**WHAT IS NEEDED**
If a line holds the word "delivery", copy it from the entries.

◆ ◆ ◆

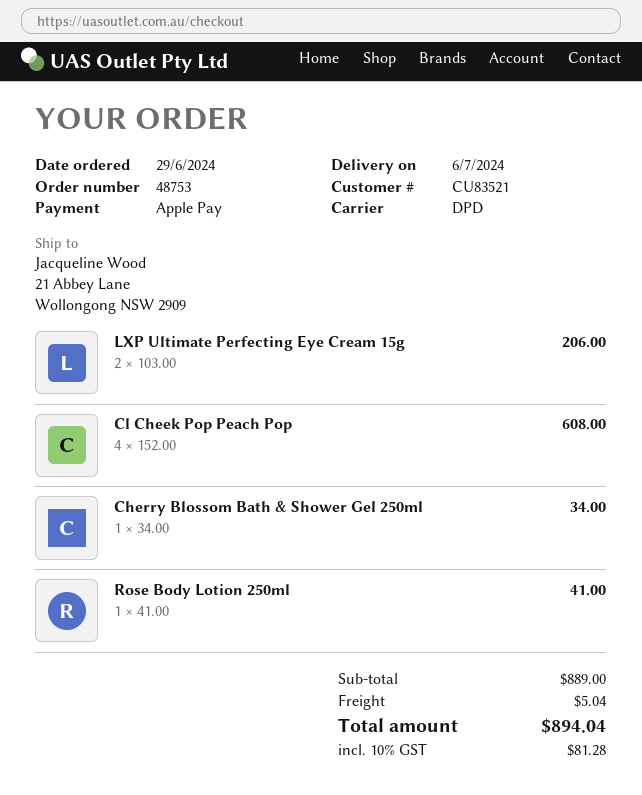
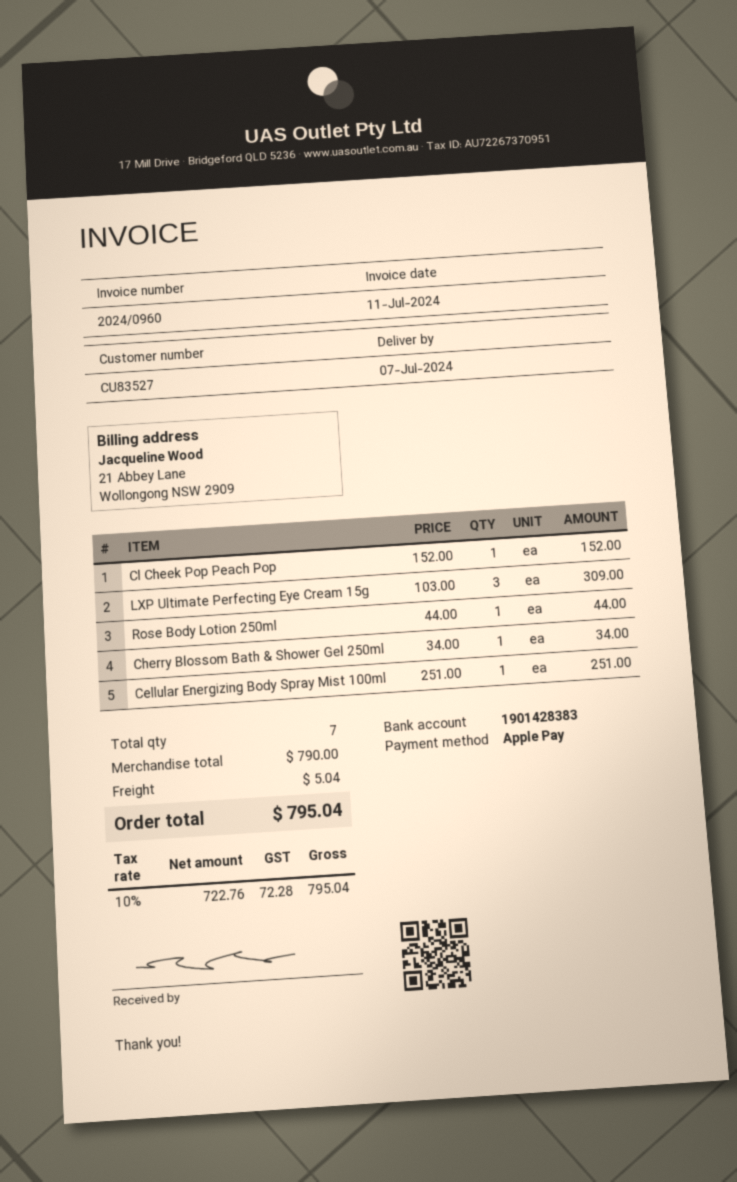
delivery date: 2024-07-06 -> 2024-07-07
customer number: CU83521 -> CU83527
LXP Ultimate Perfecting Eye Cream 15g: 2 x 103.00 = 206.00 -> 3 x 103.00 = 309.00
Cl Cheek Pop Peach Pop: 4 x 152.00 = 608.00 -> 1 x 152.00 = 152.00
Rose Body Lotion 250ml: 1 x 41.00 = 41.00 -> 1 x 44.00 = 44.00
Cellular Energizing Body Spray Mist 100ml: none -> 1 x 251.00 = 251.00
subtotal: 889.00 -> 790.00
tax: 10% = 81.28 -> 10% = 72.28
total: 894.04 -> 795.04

◆ ◆ ◆

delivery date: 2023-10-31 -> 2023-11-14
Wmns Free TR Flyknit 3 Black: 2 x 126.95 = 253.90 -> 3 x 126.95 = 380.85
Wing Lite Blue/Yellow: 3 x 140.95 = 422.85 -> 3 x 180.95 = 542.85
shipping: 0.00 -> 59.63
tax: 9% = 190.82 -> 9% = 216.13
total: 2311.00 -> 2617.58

◆ ◆ ◆

**RESULT OF THE TASK**
delivery date: 2024-07-06 -> 2024-07-07
delivery date: 2023-10-31 -> 2023-11-14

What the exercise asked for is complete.